FMT = '{name:} {age:} {gender}'                   # string_format
VoK = {'name':'Alice', 'age':10, 'gender':'F'}    # value_of_keys
FoS = FMT.format(**VoK)                           # formatted_string

In this case, formatted_string = 'Alice 10 F'

I just wondering if there is a way to get the value_of_keys from formatted_string and string_format? It should be function Fun with

VoK = Fun('{name:} {age:} {gender}', 'Alice 10 F')
# the value of Vok is expected as {'name':'Alice', 'age':10, 'gender':'F'}

Is there any way to get this function Fun?

ADDED :

I would like to say, the '{name:} {age:} {gender}' and 'Alice 10 F' is just a simplest example. The realistic situation could be more difficult, the space delimiter may not exists.

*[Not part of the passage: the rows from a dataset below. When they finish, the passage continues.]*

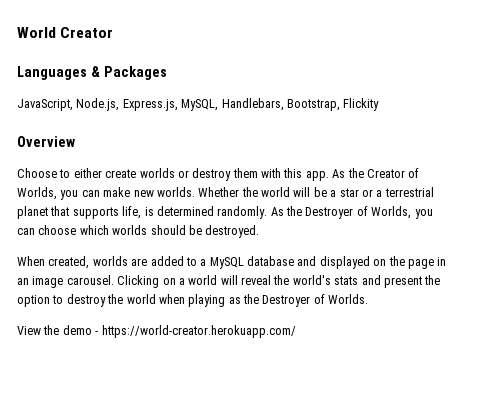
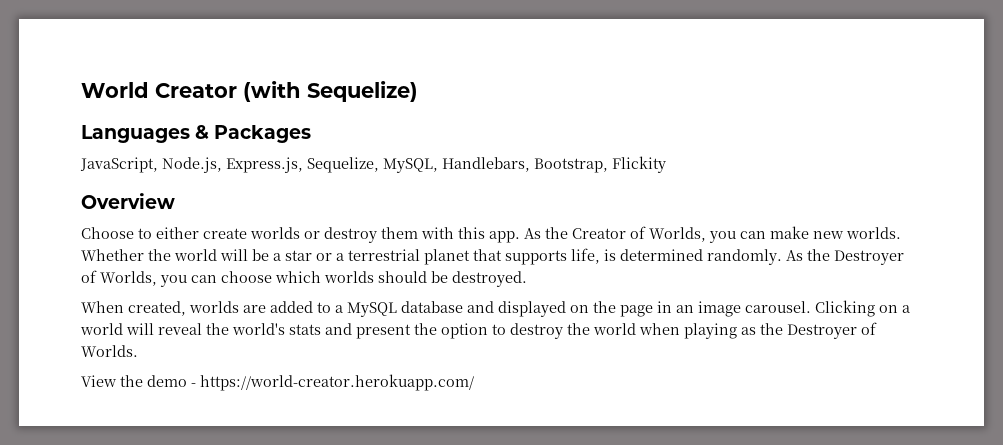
- World Creator
+ World Creator (with Sequelize)
- JavaScript, Node.js, Express.js, MySQL, Handlebars, Bootstrap, Flickity
+ JavaScript, Node.js, Express.js, Sequelize, MySQL, Handlebars, Bootstrap, Flickity

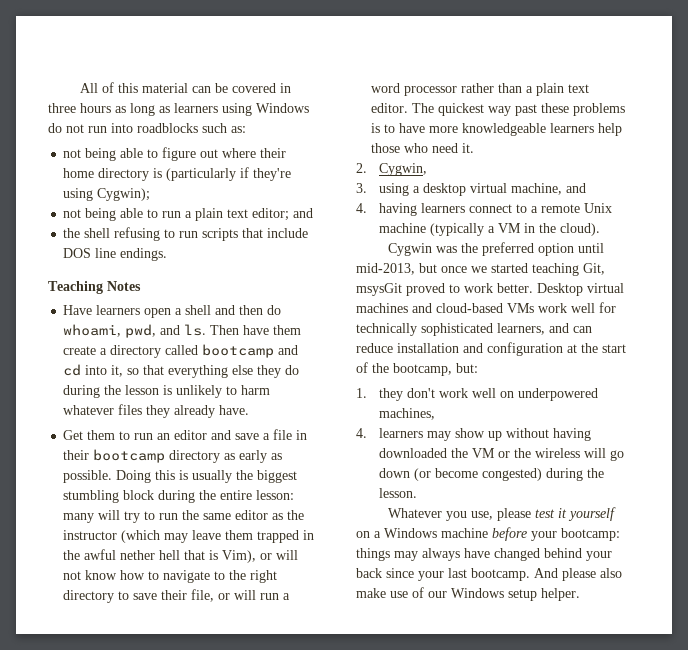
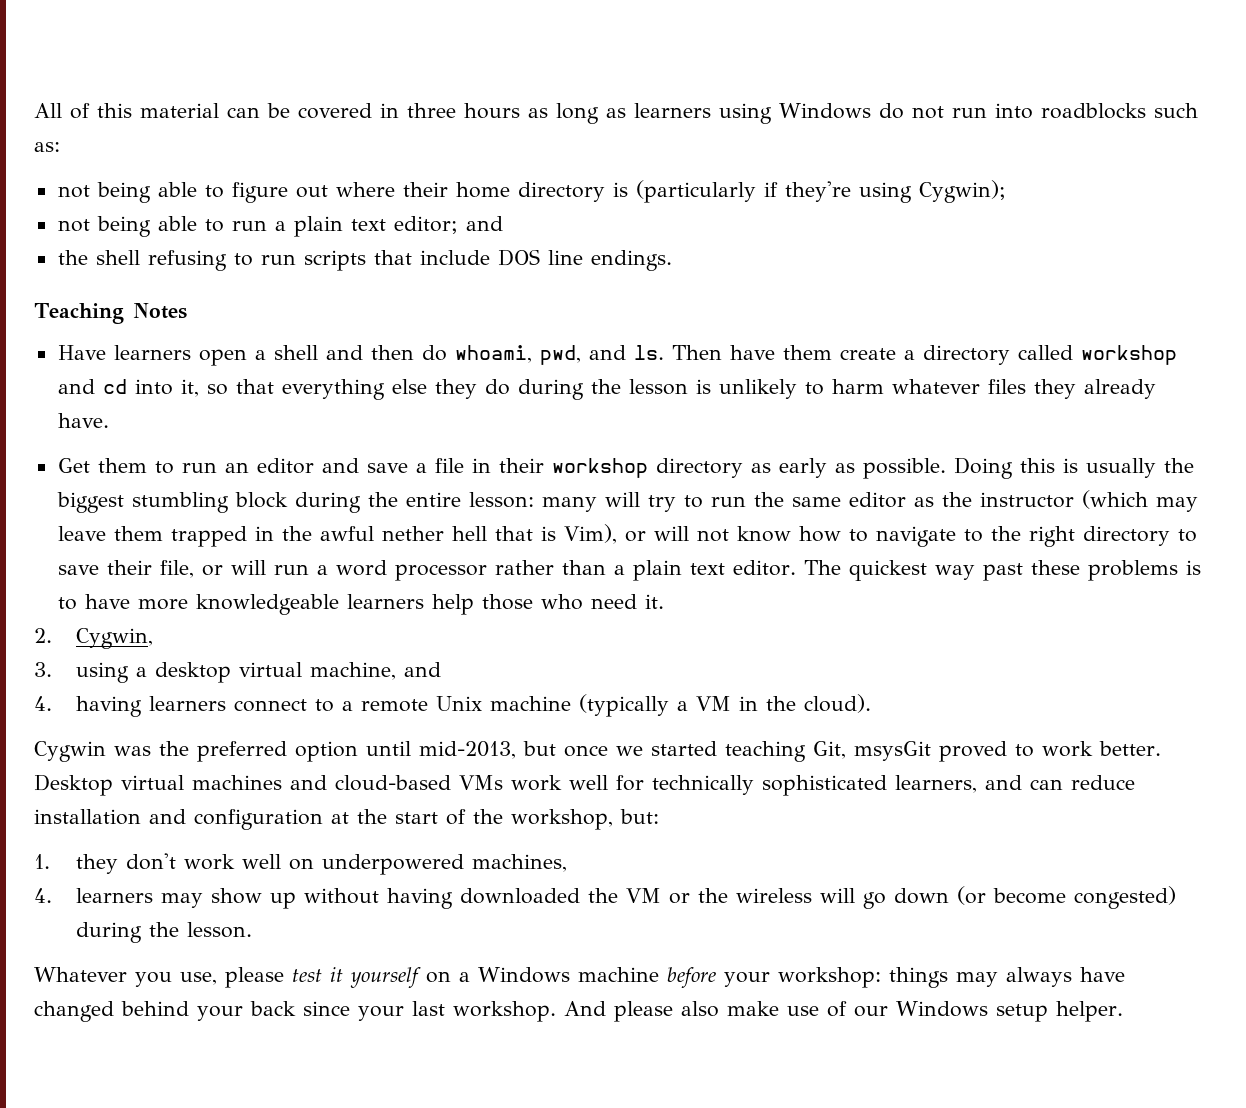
- Then have them create a directory called bootcamp and cd into it, so that everything else they do during the lesson is unlikely to harm whatever files they already have.
+ Then have them create a directory called workshop and cd into it, so that everything else they do during the lesson is unlikely to harm whatever files they already have.
- Get them to run an editor and save a file in their bootcamp directory as early as possible.
+ Get them to run an editor and save a file in their workshop directory as early as possible.
- Desktop virtual machines and cloud-based VMs work well for technically sophisticated learners, and can reduce installation and configuration at the start of the bootcamp, but:
+ Desktop virtual machines and cloud-based VMs work well for technically sophisticated learners, and can reduce installation and configuration at the start of the workshop, but:
- Whatever you use, please test it yourself on a Windows machine before your bootcamp: things may always have changed behind your back since your last bootcamp.
+ Whatever you use, please test it yourself on a Windows machine before your workshop: things may always have changed behind your back since your last workshop.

And mathematically speaking, most of the cases are not reversible, such as:

FMT = '{key1:}{key2:}'
FoS = 'HelloWorld'

The VoK could be any one in below:

{'key1':'Hello','key2':'World'}
{'key1':'Hell','key2':'oWorld'}
....

So to make this question well defined, I would like to add two conditions:

1. There are always delimiters between two keys
2. All delimiters are not included in any value_of_keys.

In this case, this question is solvable (Mathematically speaking) :)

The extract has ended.